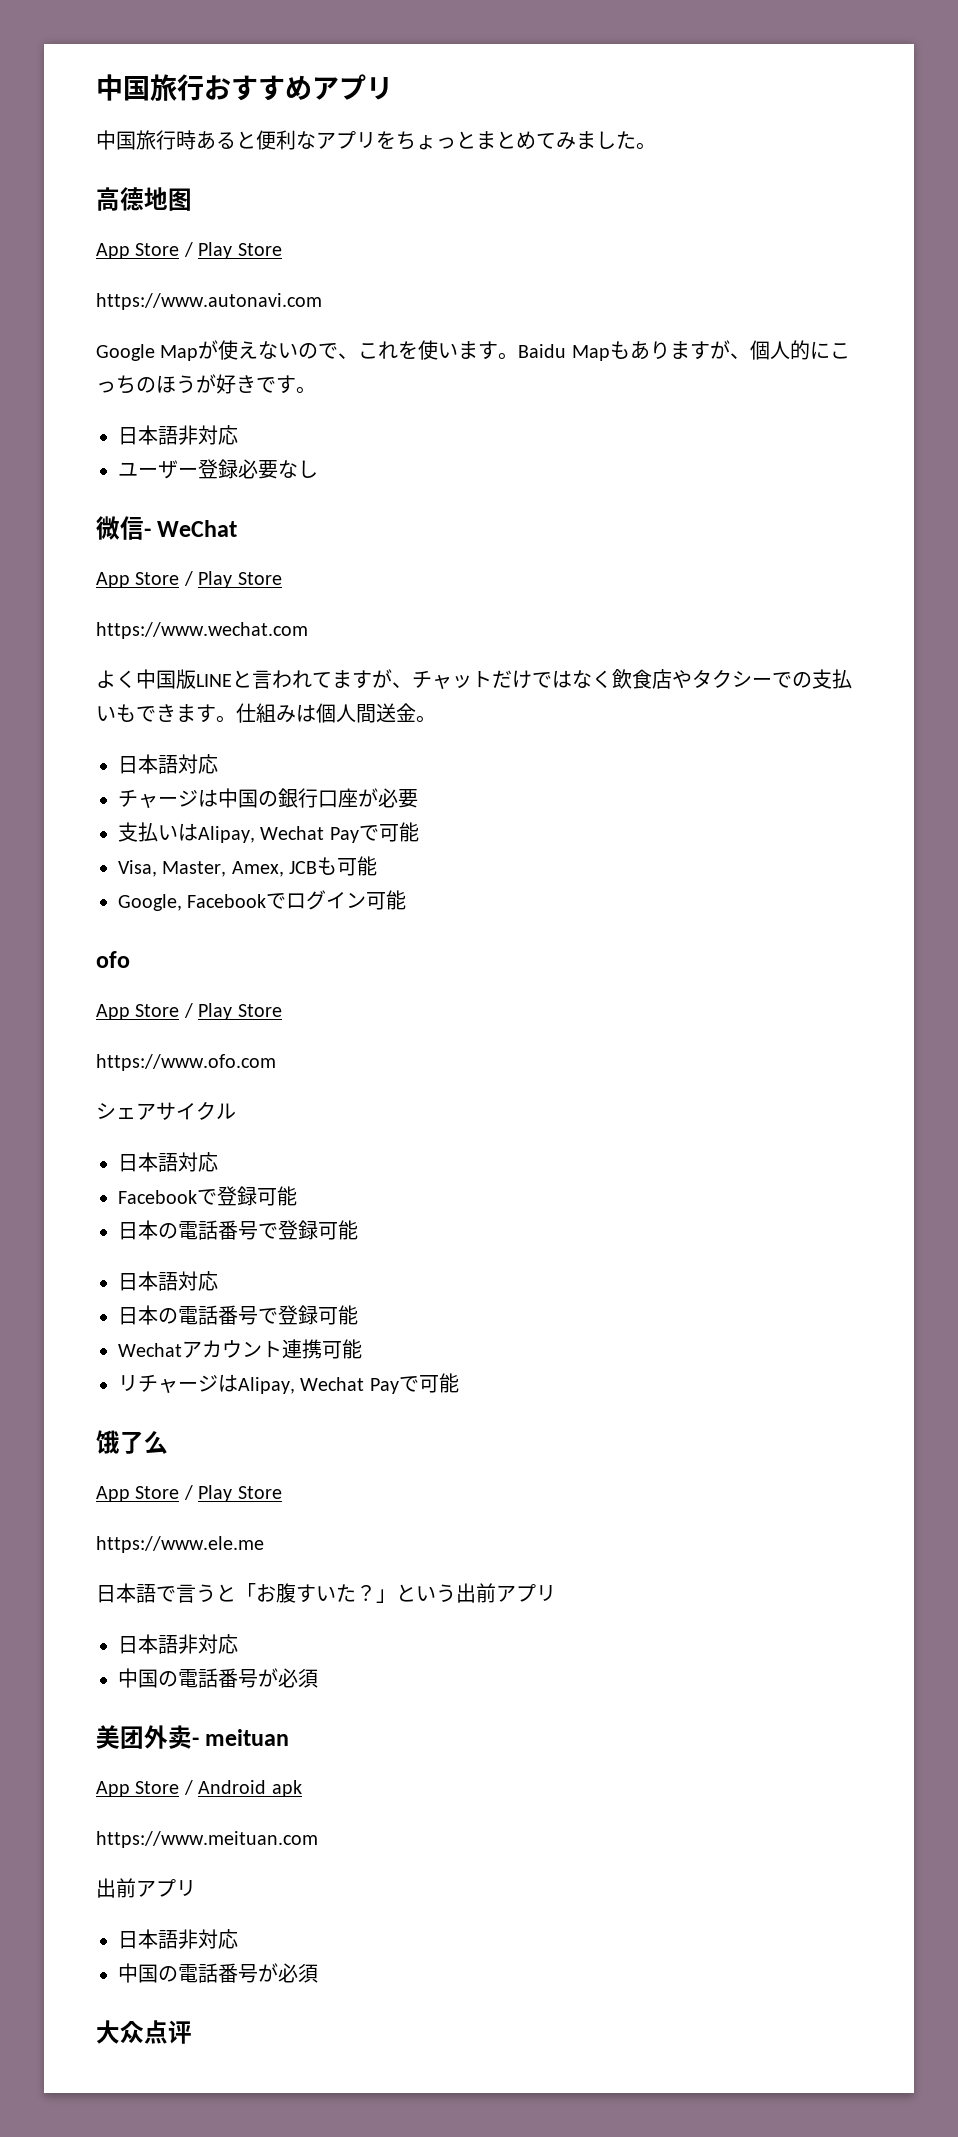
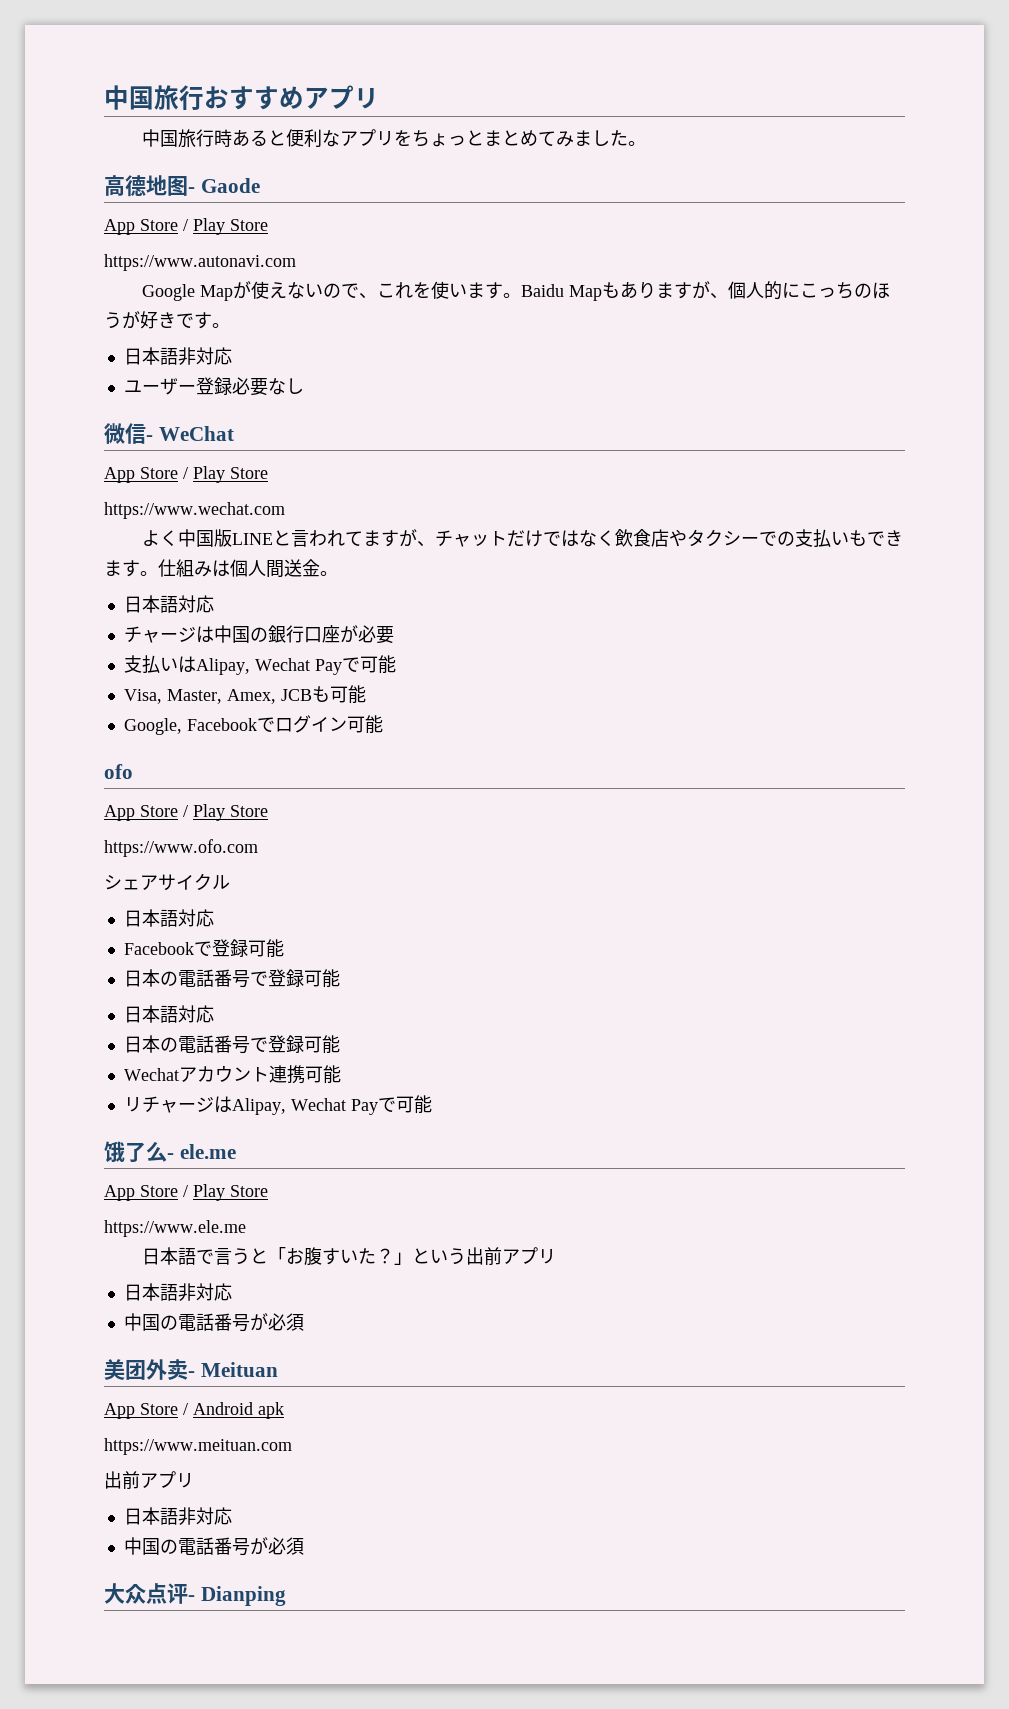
- 高德地图
+ 高德地图- Gaode
- 饿了么
+ 饿了么- ele.me
- 美团外卖- meituan
+ 美团外卖- Meituan
- 大众点评
+ 大众点评- Dianping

* * * *

What you have to do - Every last line above must be reproduced as written, and no pictures belong in the copy.

Response for this exercise -
- 高德地图
+ 高德地图- Gaode
- 饿了么
+ 饿了么- ele.me
- 美团外卖- meituan
+ 美团外卖- Meituan
- 大众点评
+ 大众点评- Dianping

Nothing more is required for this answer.